**The problem:** Return each line of the entries that mentions the word "text".

(User interface change data)
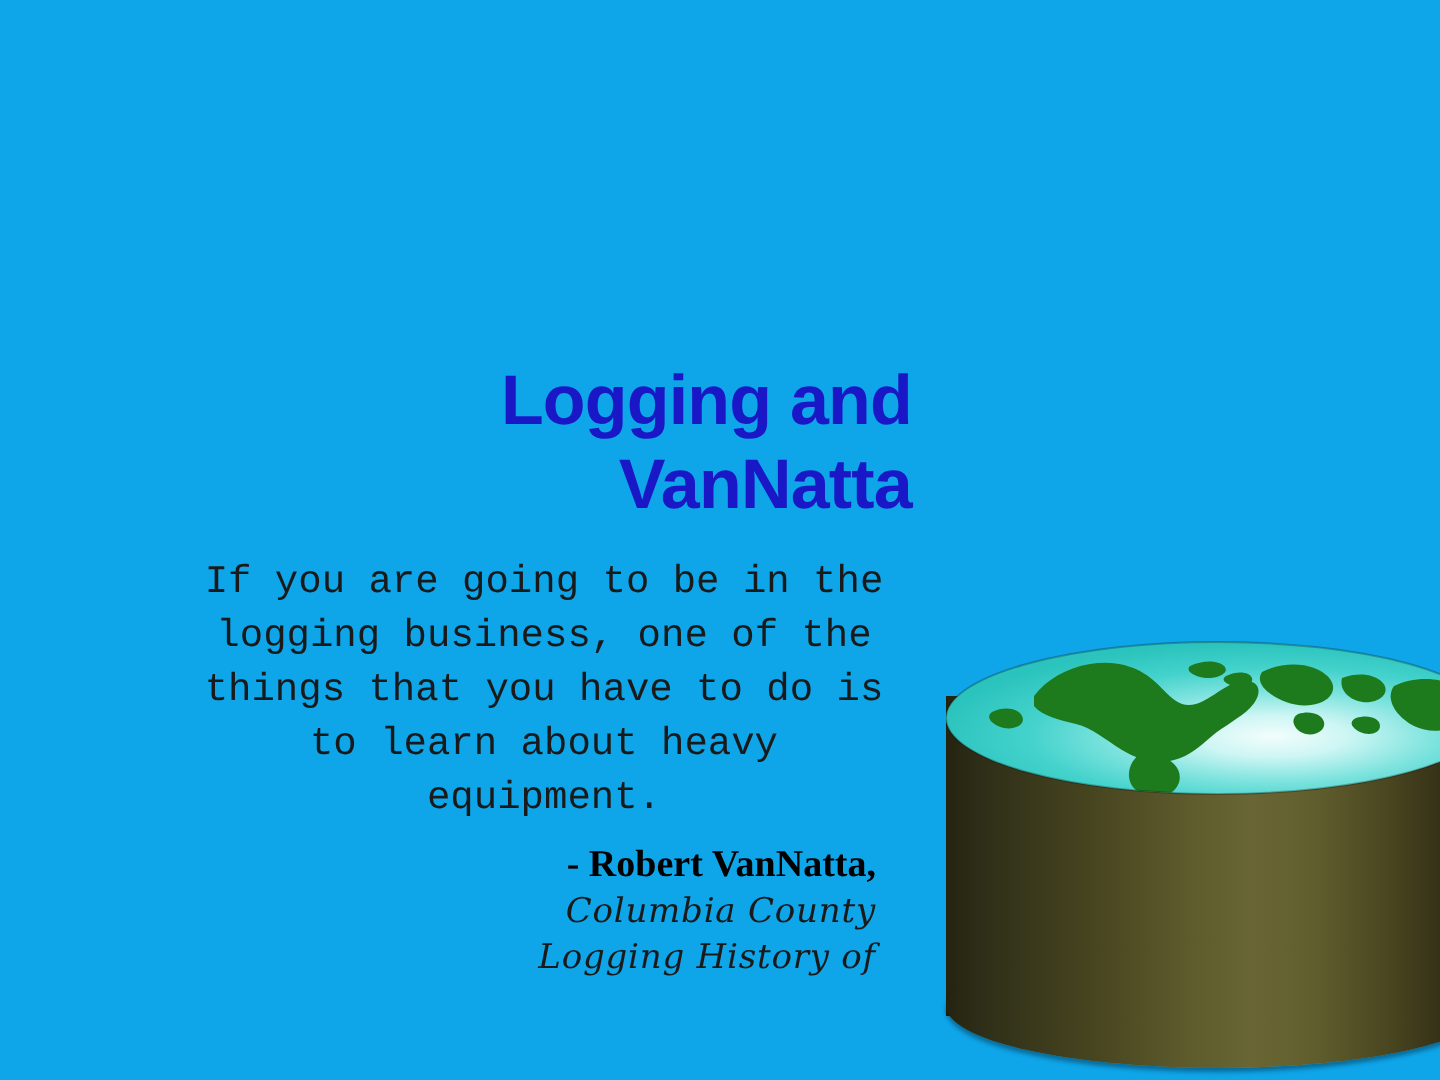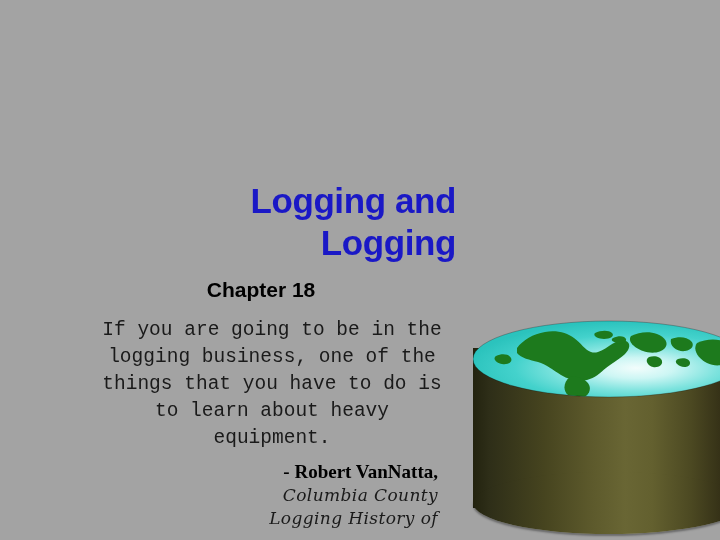--- a/index.html
+++ b/index.html
@@ -15,7 +15,7 @@
     position: relative;
     width: 720px;
     height: 540px;
-    background: #a3a3a3;
+    background: #0ea5e9;
     overflow: hidden;
   }
 

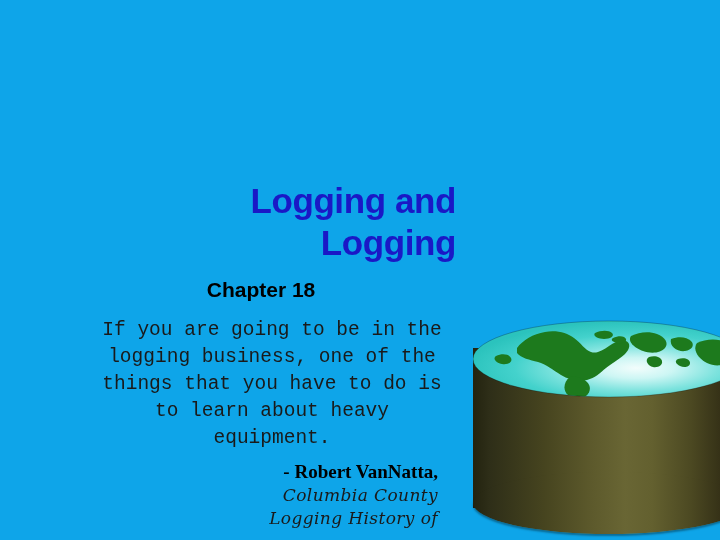--- a/index.html
+++ b/index.html
@@ -167,7 +167,7 @@
 
     <h1 class="title">
       <span class="title-line">Logging and</span>
-      <span class="title-line">Logging</span>
+      <span class="title-line">VanNatta</span>
     </h1>
 
     <div class="chapter">Chapter 18</div>

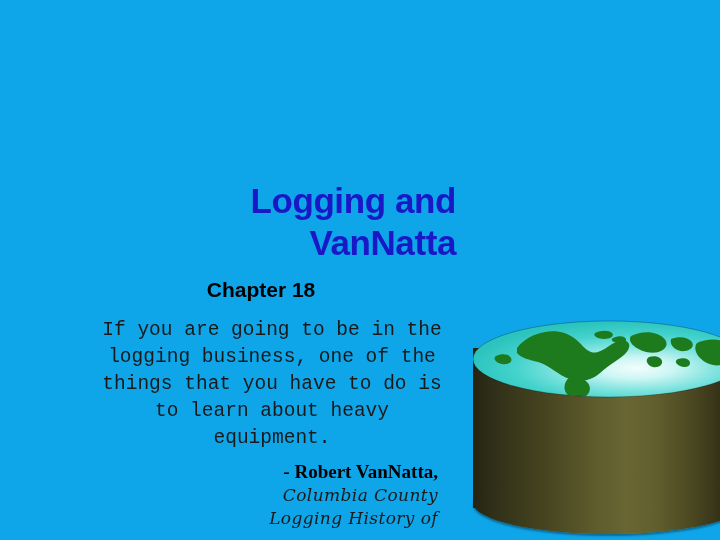--- a/index.html
+++ b/index.html
@@ -170,7 +170,6 @@
       <span class="title-line">VanNatta</span>
     </h1>
 
-    <div class="chapter">Chapter 18</div>
 
     <p class="quote">If you are going to be in the logging business, one of the things that you have to do is to learn about heavy equipment.</p>
 

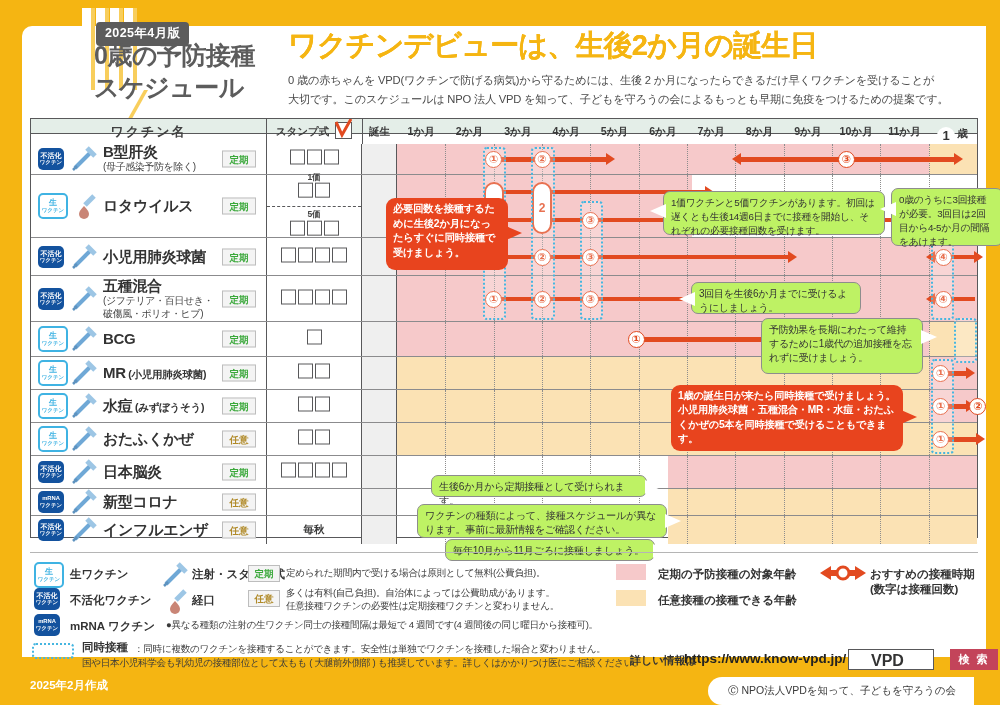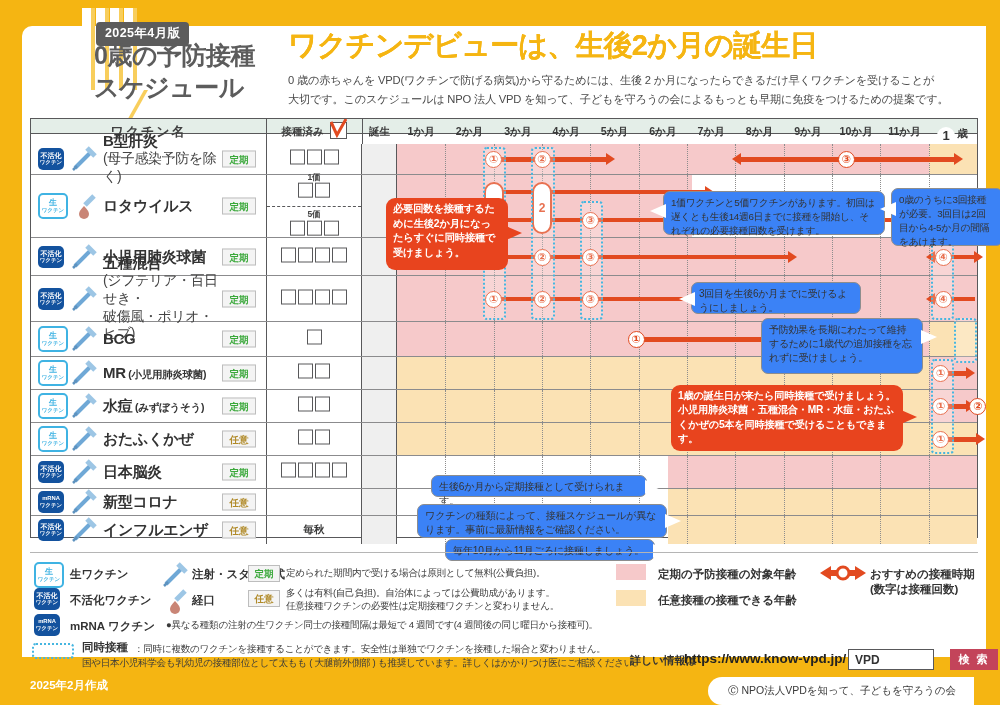--- a/index.html
+++ b/index.html
@@ -182,7 +182,7 @@
     <div class="thead">
       <div class="th-name">ワクチン名</div>
       <div class="th-done">
-        <span>接種済み</span>
+        <span>スタンプ式</span>
         <span class="check-mark">
           <svg width="17" height="20" viewBox="0 0 17 20">
               <path d="M1 3 L7 16 L16 0" stroke="#E24A20" stroke-width="3" fill="none"></path>

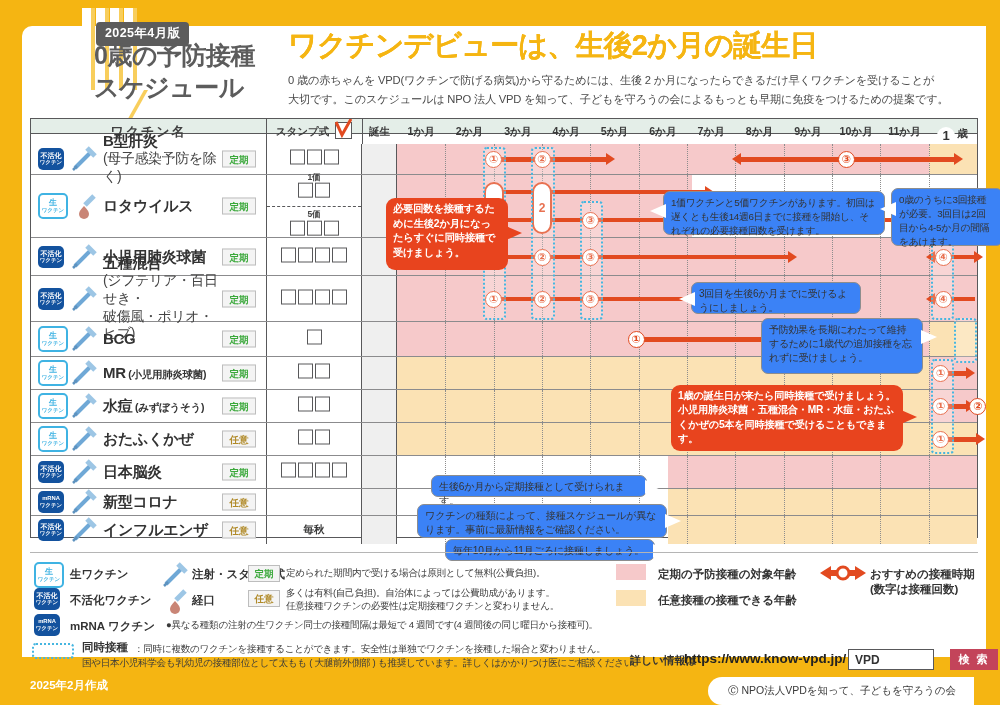--- a/index.html
+++ b/index.html
@@ -86,7 +86,7 @@
   .vac-label{position:absolute;left:72px;top:50%;transform:translateY(-50%);width:118px;}
   .vac-label .jp-main{font-size:15px;font-weight:bold;color:#333;letter-spacing:-.3px;line-height:1.15;white-space:nowrap;}
   .vac-label .jp-main .sm{font-size:10.5px;font-weight:bold;}
-  .vac-label .jp-sub{font-size:14px;color:#444;line-height:1.28;margin-top:1px;letter-spacing:-.4px;}
+  .vac-label .jp-sub{font-size:10px;color:#444;line-height:1.28;margin-top:1px;letter-spacing:-.4px;}
 
   .tag{position:absolute;right:10px;top:50%;transform:translateY(-50%);width:32px;height:15px;line-height:15px;text-align:center;font-size:9.5px;font-weight:bold;border:1px solid #bdbdbd;background:#F4F4F4;}
   .tag.teiki{color:#3AA83A;}

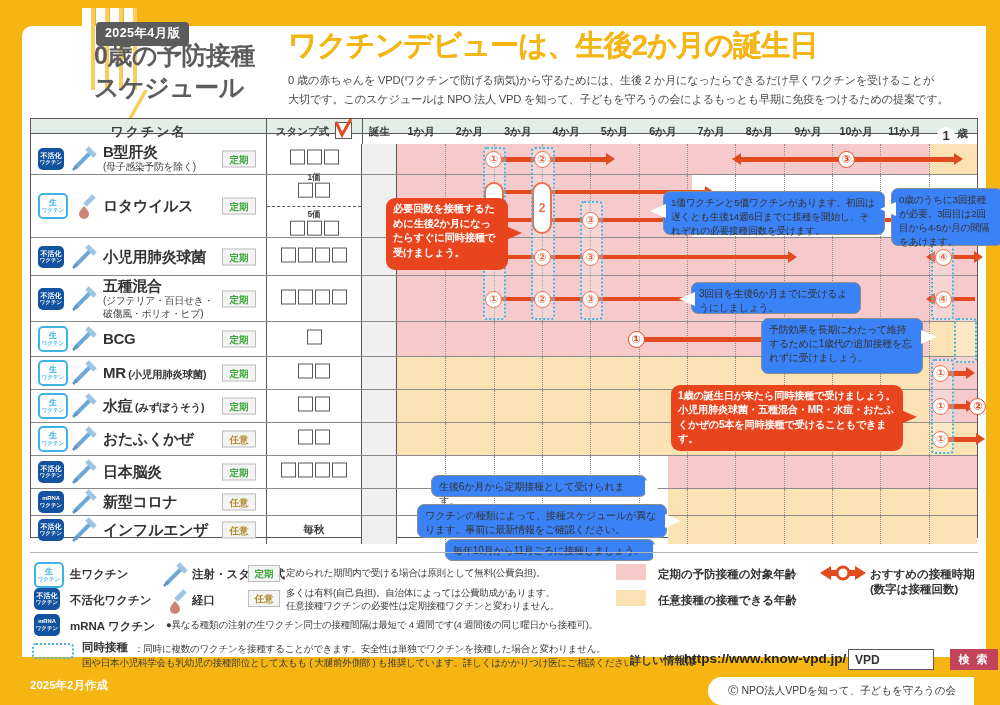--- a/index.html
+++ b/index.html
@@ -118,7 +118,7 @@
   .pill span{display:block;margin-top:17px;}
 
   
-  .callout{position:absolute;background:#3b82f6;border:1.2px solid #8d8d8d;border-radius:7px;
+  .callout{position:absolute;background:#bef264;border:1.2px solid #8d8d8d;border-radius:7px;
            font-size:10.2px;line-height:1.42;color:#333;padding:4px 7px;box-sizing:border-box;letter-spacing:-.3px;}
   .callout.red{background:#E8441E;border:none;color:#fff;border-radius:9px;font-weight:bold;letter-spacing:-.2px;}
   .tailw{position:absolute;width:0;height:0;}

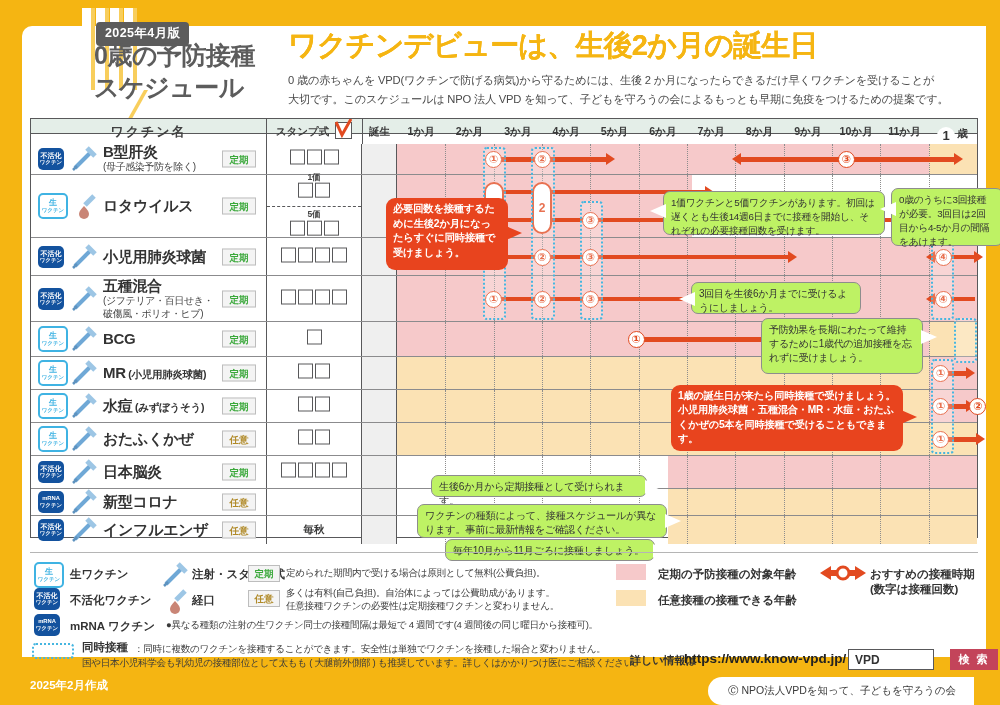--- a/index.html
+++ b/index.html
@@ -131,7 +131,7 @@
   .leg-note{position:absolute;font-size:9.6px;line-height:1.45;color:#3a3a3a;letter-spacing:-.3px;}
   .leg-tag{position:absolute;width:30px;height:15px;line-height:15px;text-align:center;font-size:9.5px;font-weight:bold;border:1px solid #bdbdbd;background:#F4F4F4;}
   .simul-chip{position:absolute;width:42px;height:16px;border:2.5px dotted #46B6E0;border-radius:4px;box-sizing:border-box;}
-  .urlbox{position:absolute;border:1.2px solid #58585a;background:#fff;font-size:12px;font-weight:bold;color:#333;box-sizing:border-box;padding:2px 6px;}
+  .urlbox{position:absolute;border:1.2px solid #58585a;background:#fff;font-size:16px;font-weight:bold;color:#333;box-sizing:border-box;padding:2px 22px;}
   .searchbtn{position:absolute;background:#C3445A;color:#fff;font-size:11px;font-weight:bold;text-align:center;box-sizing:border-box;letter-spacing:2px;}
 
   .created{position:absolute;left:30px;bottom:12px;font-size:11.5px;color:#fff;font-weight:bold;}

**Result of the exercise:**
   .tag{position:absolute;right:10px;top:50%;transform:translateY(-50%);width:32px;height:15px;line-height:15px;text-align:center;font-size:9.5px;font-weight:bold;border:1px solid #bdbdbd;background:#F4F4F4;}
   .leg-tag{position:absolute;width:30px;height:15px;line-height:15px;text-align:center;font-size:9.5px;font-weight:bold;border:1px solid #bdbdbd;background:#F4F4F4;}
   .searchbtn{position:absolute;background:#C3445A;color:#fff;font-size:11px;font-weight:bold;text-align:center;box-sizing:border-box;letter-spacing:2px;}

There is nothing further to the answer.